Galvanising the competitiveness of Moroccan firms is an important component of modernising the economy and boosting job creation. While there have been improvements, the adoption of innovation programmes and the establishment of a viable support system for entrepreneurs and start-ups have lagged, in part due to the regulatory environment.

The 2017 Global Innovation Index (GII), jointly published by Cornell University, INSEAD and the World Intellectual Property Organisation (WIPO), ranked Morocco 72nd out of 128 countries, the same as in the previous year’s edition but six places higher than in 2015. Morocco was ranked third highest in Africa, after South Africa and Mauritius, which achieved 57th and 64th position, respectively. The kingdom also surpassed its immediate neighbours in the Maghreb, with Tunisia ranked 74th and Algeria 108th.

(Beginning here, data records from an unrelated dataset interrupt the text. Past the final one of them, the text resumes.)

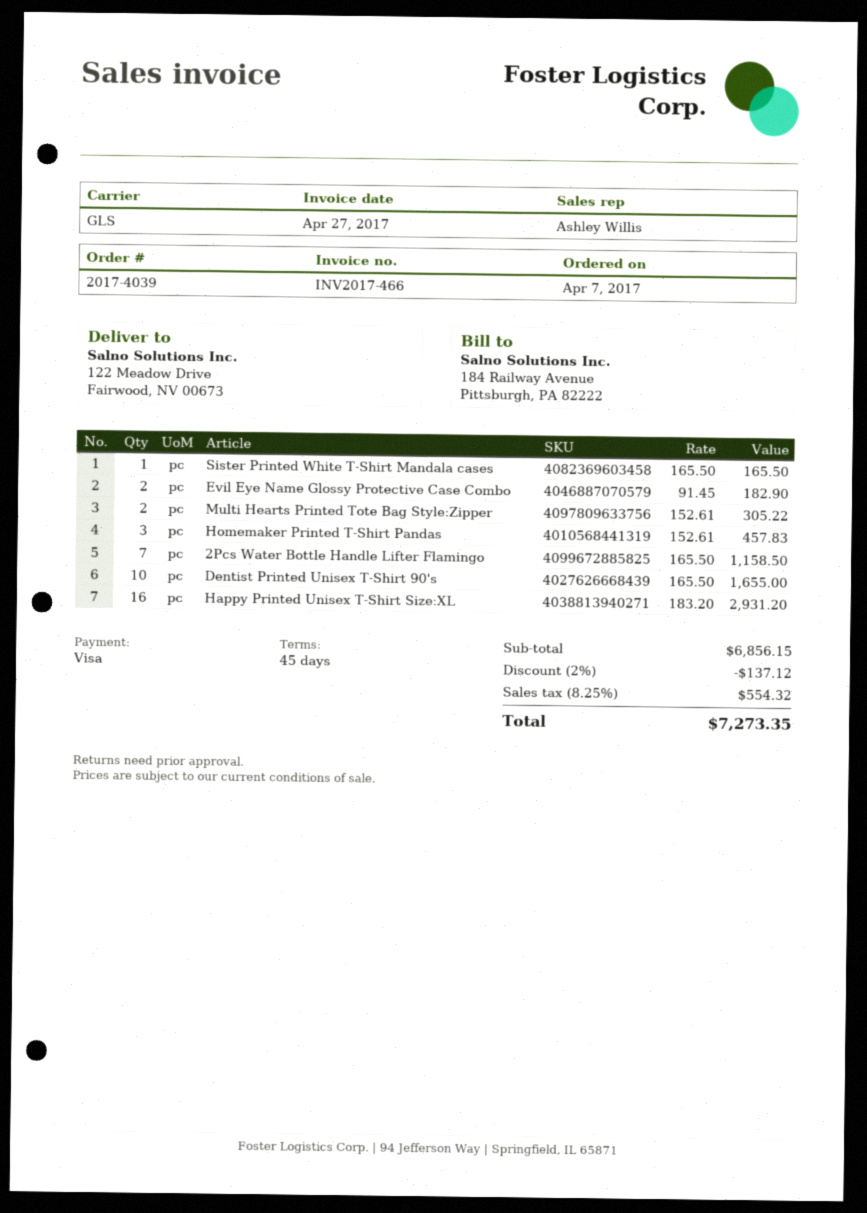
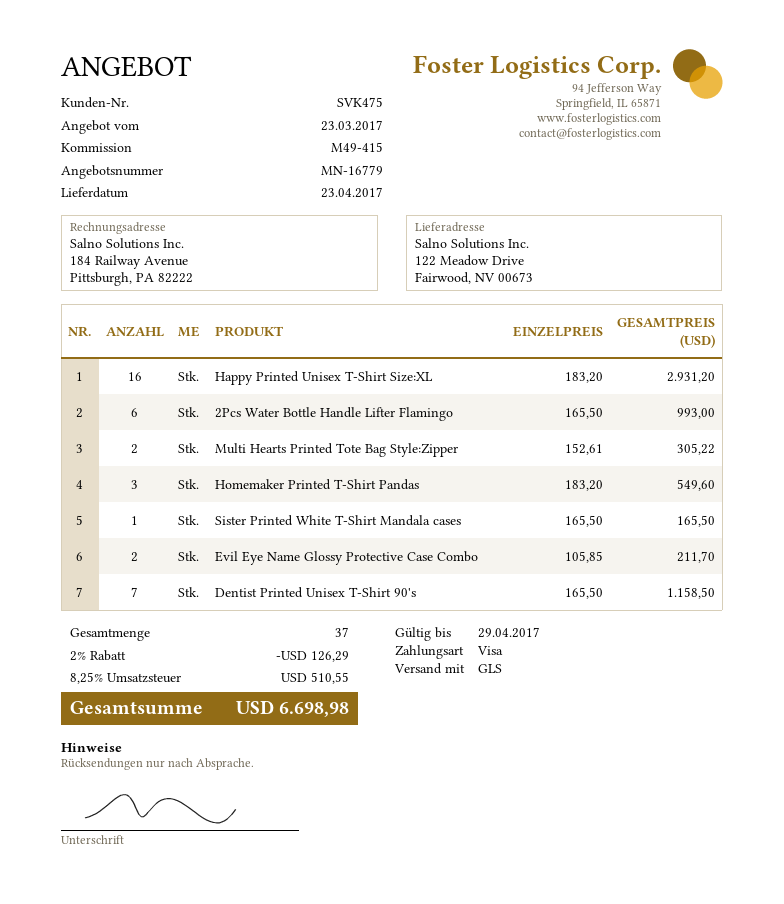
Evil Eye Name Glossy Protective Case Combo: 2 x 91.45 = 182.90 -> 2 x 105.85 = 211.70
Homemaker Printed T-Shirt Pandas: 3 x 152.61 = 457.83 -> 3 x 183.20 = 549.60
2Pcs Water Bottle Handle Lifter Flamingo: 7 x 165.50 = 1158.50 -> 6 x 165.50 = 993.00
Dentist Printed Unisex T-Shirt 90's: 10 x 165.50 = 1655.00 -> 7 x 165.50 = 1158.50
discount: 2% = 137.12 -> 2% = 126.29
tax: 8.25% = 554.32 -> 8.25% = 510.55
total: 7273.35 -> 6698.98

CHALLENGES: However, the GII study outlines several variables that make it harder for firms and individuals to pursue long-term innovation strategies. The country’s innovation investment climate achieved a ranking of 109th, while innovation linkages also scored towards the bottom, pointing to the difficulties of connecting university-level research with industry and the marketplace. Another area for improvement underlined in the GII report is business sophistication, as well as the share of knowledge-intensive employment in the overall workforce. According to some stakeholders, part of the problem is the way economic growth is perceived.

“The government sees foreign direct investment and outsourcing as the only means to create both growth and employment. This is where the paradigm shift needs to happen,” Adnane Addioui, co-founder of the Moroccan Centre for Innovation and Social Entrepreneurship, told OBG. “The government has no policy for innovation at the moment. And this has been the trend over the past 10 years. There hasn’t really been a support system for start-up creation as a source of new employment.” In some respects, however, Morocco has established constructive conditions for innovation, which the GII notes. The index documents the existing ease of creating new businesses, the large number of engineering and sciences graduates, and the high rate of e-participation. However, coordinating these positive developments to form a cohesive enabling environment has proved challenging.

R&D EXPENDITURE: Although Morocco is well positioned in comparison to some of its closest neighbours, the kingdom’s expenditure in research and development (R&D) is still lagging some way behind that of more advanced economies. According to figures from UNESCO, Morocco currently spends the equivalent of 0.7% of GDP each year on R&D activities, while countries like the US, Germany and Austria spend approximately 3%. Meanwhile, Japan and South Korea go even further, spending 3.6% and 4.3%, respectively.

Patent applications in Morocco have risen from 561 in 2004 to 1303 in 2016, according to WIPO. However, the majority of these continue to be filed by non-residents, with only 237 filed by Moroccans in 2016. This underscores the prominence of foreign firms in the kingdom’s economy, but still demonstrates an improvement on the 104 patents filed by Moroccans in 2004.

ENTREPRENEURSHIP: Regulation to promote entrepreneurial activity could be helpful in this regard. Although it is not legally difficult to create a new company, Morocco lacks regulations on exit strategies for angel investors, and an overall legal strategy to regulate and improve conditions for start-up investment. “This is an important void, because you need to encourage people to invest in emerging firms,” Addioui told OBG. “Especially for small amounts of investment, which can sometimes mean the success or failure of a start-up.”

Facilitating private sector innovation in sectors such as health and education, where constrained public resources can limit service improvements, could be an effective way to foster business activity while also addressing some of the nation’s key challenges.